> **Your assignment**
Reproduce the listing exactly. Omit pictures.

> **Information provided**
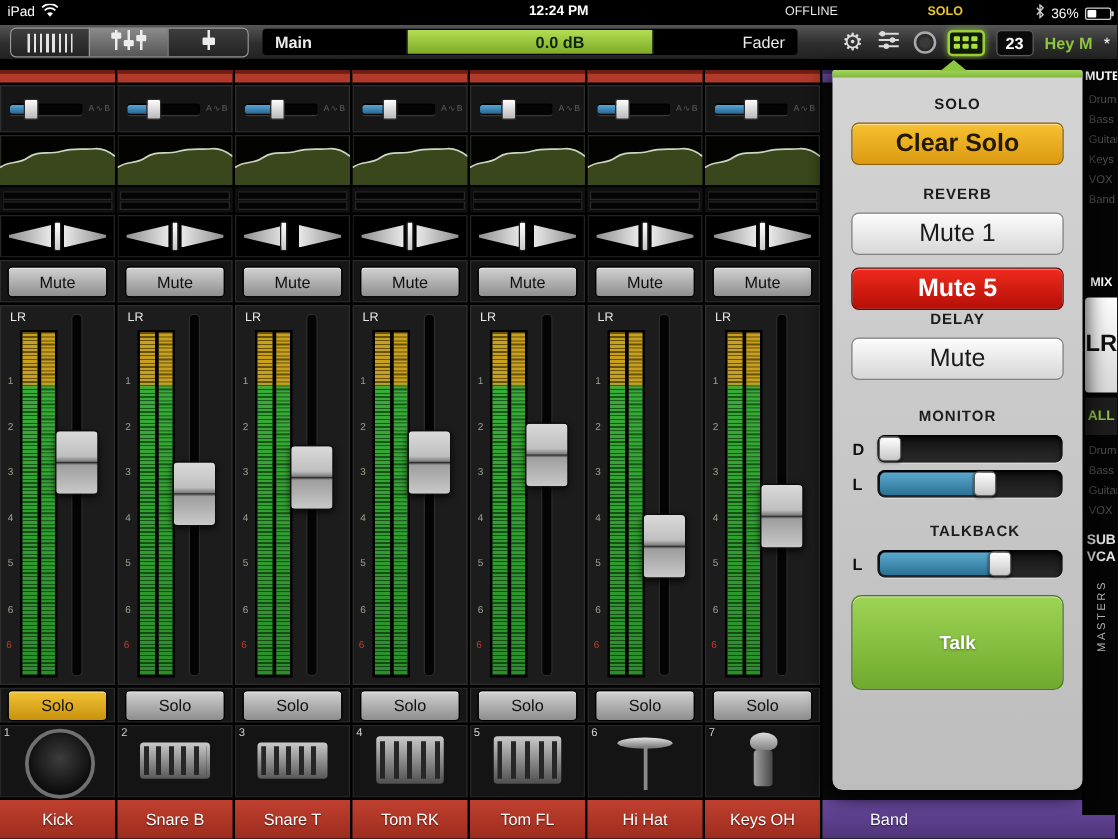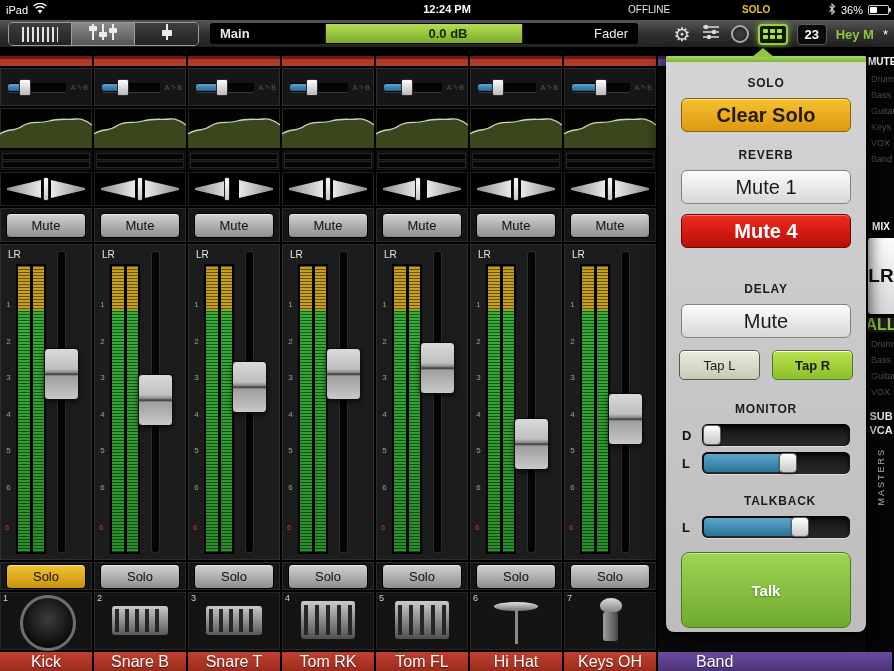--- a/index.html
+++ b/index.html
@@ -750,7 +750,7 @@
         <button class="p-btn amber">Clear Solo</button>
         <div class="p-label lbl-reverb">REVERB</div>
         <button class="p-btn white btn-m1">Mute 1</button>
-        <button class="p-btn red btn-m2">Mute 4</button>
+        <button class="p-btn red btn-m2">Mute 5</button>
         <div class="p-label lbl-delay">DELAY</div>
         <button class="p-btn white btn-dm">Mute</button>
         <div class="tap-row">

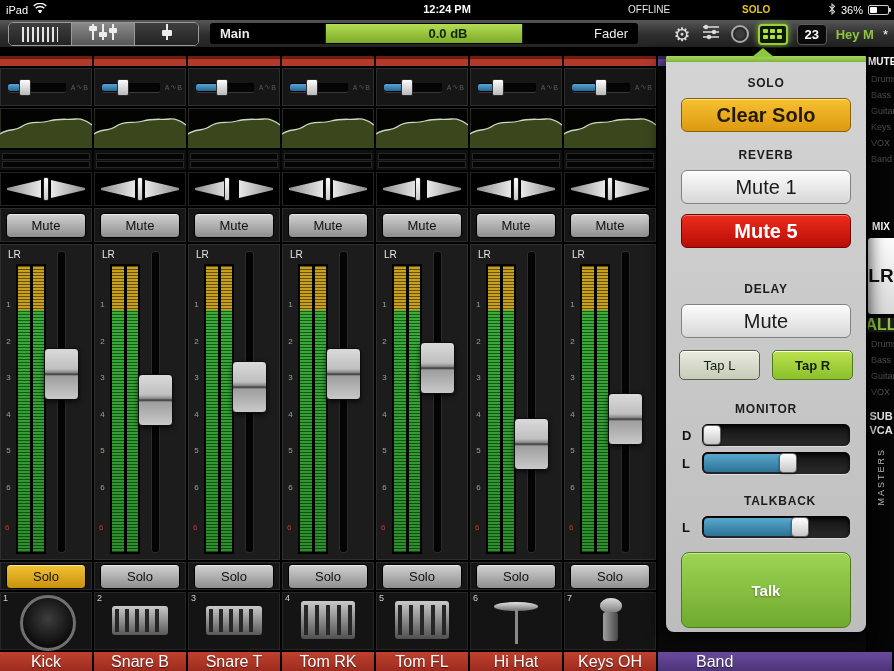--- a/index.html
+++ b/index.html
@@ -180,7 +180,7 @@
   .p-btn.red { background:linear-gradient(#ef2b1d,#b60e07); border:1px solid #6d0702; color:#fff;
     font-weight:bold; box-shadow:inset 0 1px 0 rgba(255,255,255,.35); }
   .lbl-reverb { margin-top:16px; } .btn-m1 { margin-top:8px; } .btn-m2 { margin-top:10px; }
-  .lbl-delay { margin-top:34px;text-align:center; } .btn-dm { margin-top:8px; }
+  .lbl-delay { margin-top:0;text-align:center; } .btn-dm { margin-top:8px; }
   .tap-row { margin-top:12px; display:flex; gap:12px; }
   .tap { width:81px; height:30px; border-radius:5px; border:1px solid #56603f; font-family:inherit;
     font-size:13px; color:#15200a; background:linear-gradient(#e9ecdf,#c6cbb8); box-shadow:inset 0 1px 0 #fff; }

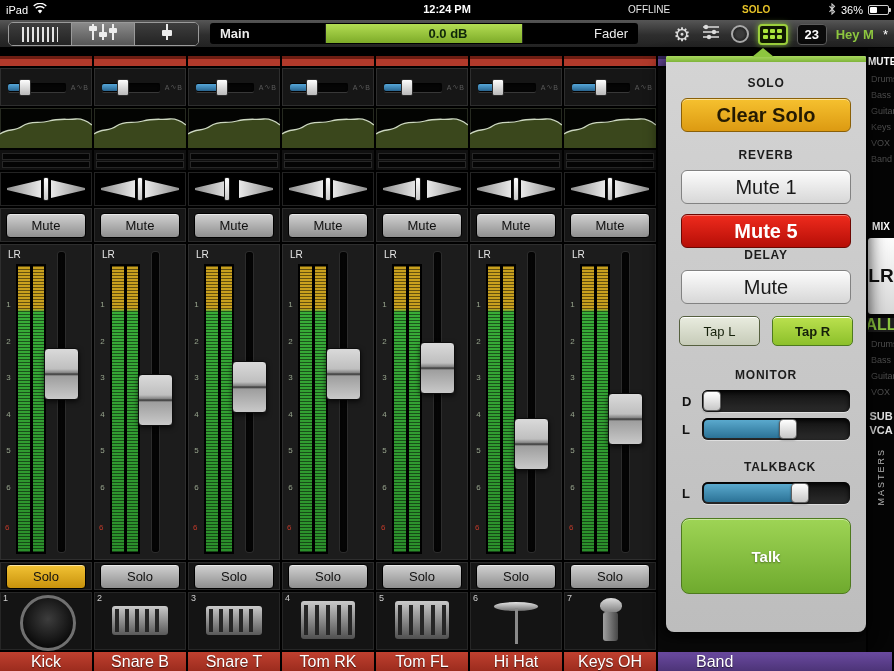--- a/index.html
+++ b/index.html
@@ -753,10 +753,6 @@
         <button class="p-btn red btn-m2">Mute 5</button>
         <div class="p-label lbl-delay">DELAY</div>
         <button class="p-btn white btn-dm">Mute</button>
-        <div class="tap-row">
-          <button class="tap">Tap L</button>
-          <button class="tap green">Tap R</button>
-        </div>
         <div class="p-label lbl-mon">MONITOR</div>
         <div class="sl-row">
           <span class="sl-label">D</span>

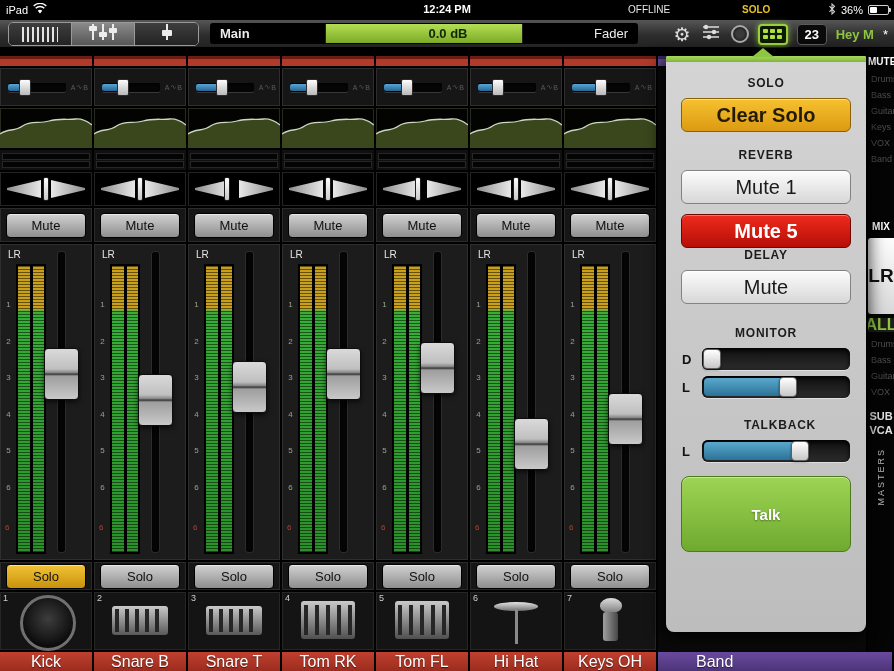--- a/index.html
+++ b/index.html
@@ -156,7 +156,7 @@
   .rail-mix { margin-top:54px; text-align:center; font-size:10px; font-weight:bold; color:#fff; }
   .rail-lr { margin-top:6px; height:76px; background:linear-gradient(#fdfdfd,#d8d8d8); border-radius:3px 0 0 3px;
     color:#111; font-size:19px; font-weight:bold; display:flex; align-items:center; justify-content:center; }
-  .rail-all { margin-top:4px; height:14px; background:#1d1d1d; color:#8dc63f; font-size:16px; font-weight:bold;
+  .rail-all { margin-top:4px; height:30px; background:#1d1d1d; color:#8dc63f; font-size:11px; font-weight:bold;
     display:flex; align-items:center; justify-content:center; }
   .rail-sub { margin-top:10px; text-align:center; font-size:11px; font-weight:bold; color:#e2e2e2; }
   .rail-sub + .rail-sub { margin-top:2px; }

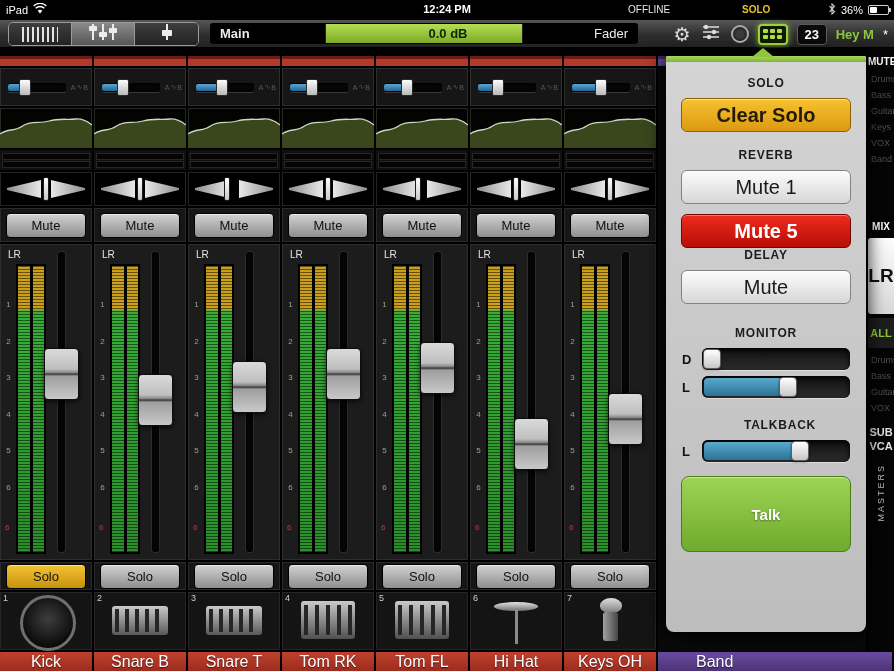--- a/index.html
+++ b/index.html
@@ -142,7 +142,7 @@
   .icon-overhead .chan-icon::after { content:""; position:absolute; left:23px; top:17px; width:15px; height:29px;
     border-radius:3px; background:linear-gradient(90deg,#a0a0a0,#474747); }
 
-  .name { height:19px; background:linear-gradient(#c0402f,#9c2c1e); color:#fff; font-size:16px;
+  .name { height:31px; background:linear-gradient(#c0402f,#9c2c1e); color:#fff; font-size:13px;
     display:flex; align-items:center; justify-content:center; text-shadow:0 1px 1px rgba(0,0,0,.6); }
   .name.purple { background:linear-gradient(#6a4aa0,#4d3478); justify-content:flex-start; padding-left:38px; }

> **Result of the exercise**
--- a/index.html
+++ b/index.html
@@ -750,7 +750,7 @@
         <button class="p-btn amber">Clear Solo</button>
         <div class="p-label lbl-reverb">REVERB</div>
         <button class="p-btn white btn-m1">Mute 1</button>
-        <button class="p-btn red btn-m2">Mute 4</button>
+        <button class="p-btn red btn-m2">Mute 5</button>
         <div class="p-label lbl-delay">DELAY</div>
         <button class="p-btn white btn-dm">Mute</button>
         <div class="tap-row">

--- a/index.html
+++ b/index.html
@@ -180,7 +180,7 @@
   .p-btn.red { background:linear-gradient(#ef2b1d,#b60e07); border:1px solid #6d0702; color:#fff;
     font-weight:bold; box-shadow:inset 0 1px 0 rgba(255,255,255,.35); }
   .lbl-reverb { margin-top:16px; } .btn-m1 { margin-top:8px; } .btn-m2 { margin-top:10px; }
-  .lbl-delay { margin-top:34px;text-align:center; } .btn-dm { margin-top:8px; }
+  .lbl-delay { margin-top:0;text-align:center; } .btn-dm { margin-top:8px; }
   .tap-row { margin-top:12px; display:flex; gap:12px; }
   .tap { width:81px; height:30px; border-radius:5px; border:1px solid #56603f; font-family:inherit;
     font-size:13px; color:#15200a; background:linear-gradient(#e9ecdf,#c6cbb8); box-shadow:inset 0 1px 0 #fff; }

--- a/index.html
+++ b/index.html
@@ -753,10 +753,6 @@
         <button class="p-btn red btn-m2">Mute 5</button>
         <div class="p-label lbl-delay">DELAY</div>
         <button class="p-btn white btn-dm">Mute</button>
-        <div class="tap-row">
-          <button class="tap">Tap L</button>
-          <button class="tap green">Tap R</button>
-        </div>
         <div class="p-label lbl-mon">MONITOR</div>
         <div class="sl-row">
           <span class="sl-label">D</span>

--- a/index.html
+++ b/index.html
@@ -156,7 +156,7 @@
   .rail-mix { margin-top:54px; text-align:center; font-size:10px; font-weight:bold; color:#fff; }
   .rail-lr { margin-top:6px; height:76px; background:linear-gradient(#fdfdfd,#d8d8d8); border-radius:3px 0 0 3px;
     color:#111; font-size:19px; font-weight:bold; display:flex; align-items:center; justify-content:center; }
-  .rail-all { margin-top:4px; height:14px; background:#1d1d1d; color:#8dc63f; font-size:16px; font-weight:bold;
+  .rail-all { margin-top:4px; height:30px; background:#1d1d1d; color:#8dc63f; font-size:11px; font-weight:bold;
     display:flex; align-items:center; justify-content:center; }
   .rail-sub { margin-top:10px; text-align:center; font-size:11px; font-weight:bold; color:#e2e2e2; }
   .rail-sub + .rail-sub { margin-top:2px; }

--- a/index.html
+++ b/index.html
@@ -142,7 +142,7 @@
   .icon-overhead .chan-icon::after { content:""; position:absolute; left:23px; top:17px; width:15px; height:29px;
     border-radius:3px; background:linear-gradient(90deg,#a0a0a0,#474747); }
 
-  .name { height:19px; background:linear-gradient(#c0402f,#9c2c1e); color:#fff; font-size:16px;
+  .name { height:31px; background:linear-gradient(#c0402f,#9c2c1e); color:#fff; font-size:13px;
     display:flex; align-items:center; justify-content:center; text-shadow:0 1px 1px rgba(0,0,0,.6); }
   .name.purple { background:linear-gradient(#6a4aa0,#4d3478); justify-content:flex-start; padding-left:38px; }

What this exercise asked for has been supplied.